• PROBLEM
Transcribe all data verbatim. Skip the pictures.

• DATA SHOWN
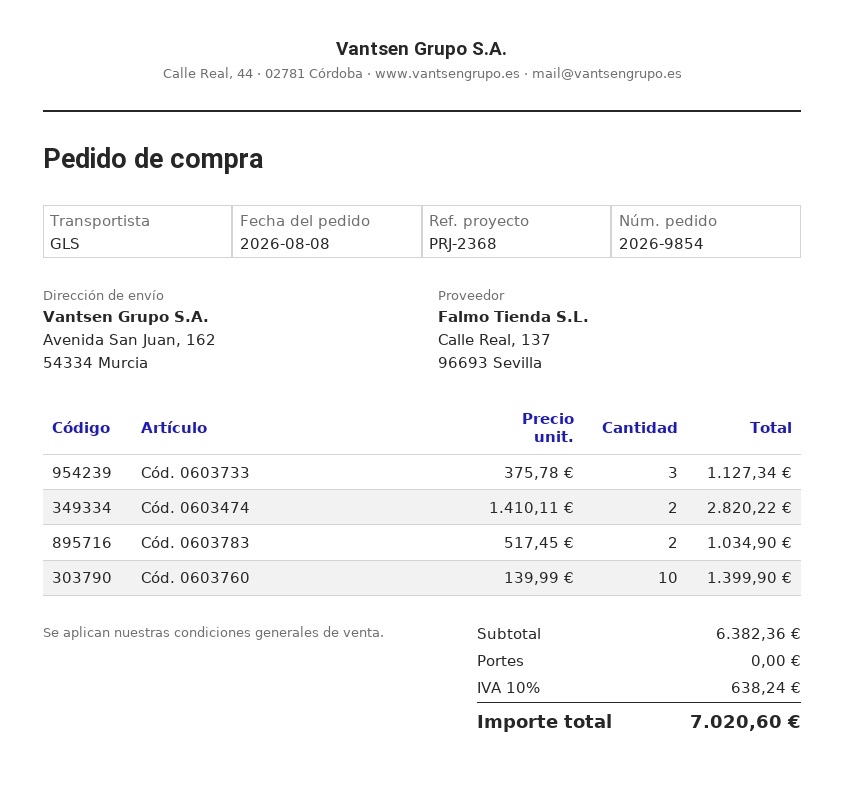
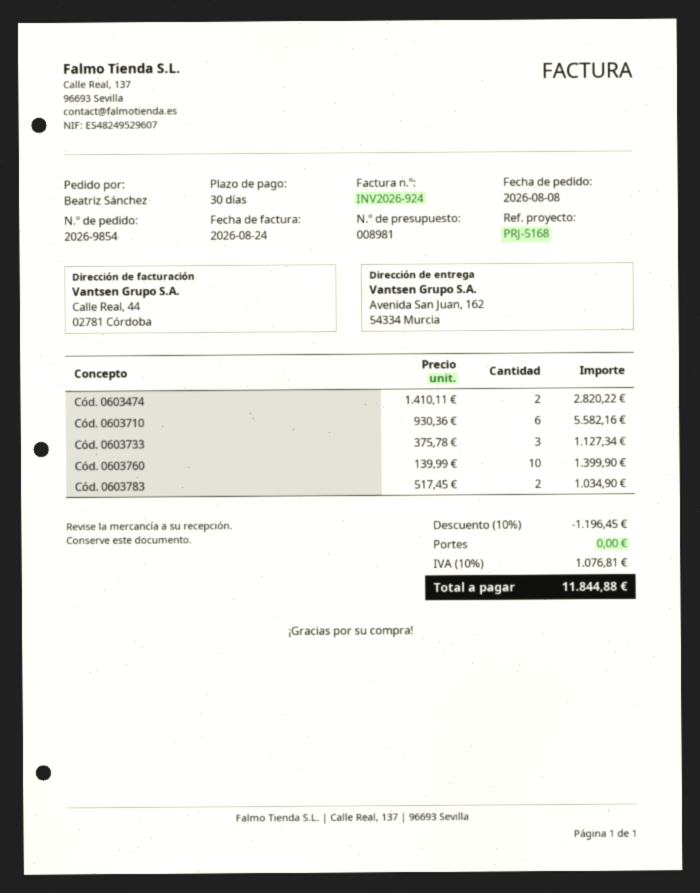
reference: PRJ-2368 -> PRJ-5168
Cód. 0603710: none -> 6 x 930.36 = 5582.16
discount: none -> 10% = 1196.45
tax: 10% = 638.24 -> 10% = 1076.81
total: 7020.60 -> 11844.88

• YOUR SOLUTION
reference: PRJ-2368 -> PRJ-5168
Cód. 0603710: none -> 6 x 930.36 = 5582.16
discount: none -> 10% = 1196.45
tax: 10% = 638.24 -> 10% = 1076.81
total: 7020.60 -> 11844.88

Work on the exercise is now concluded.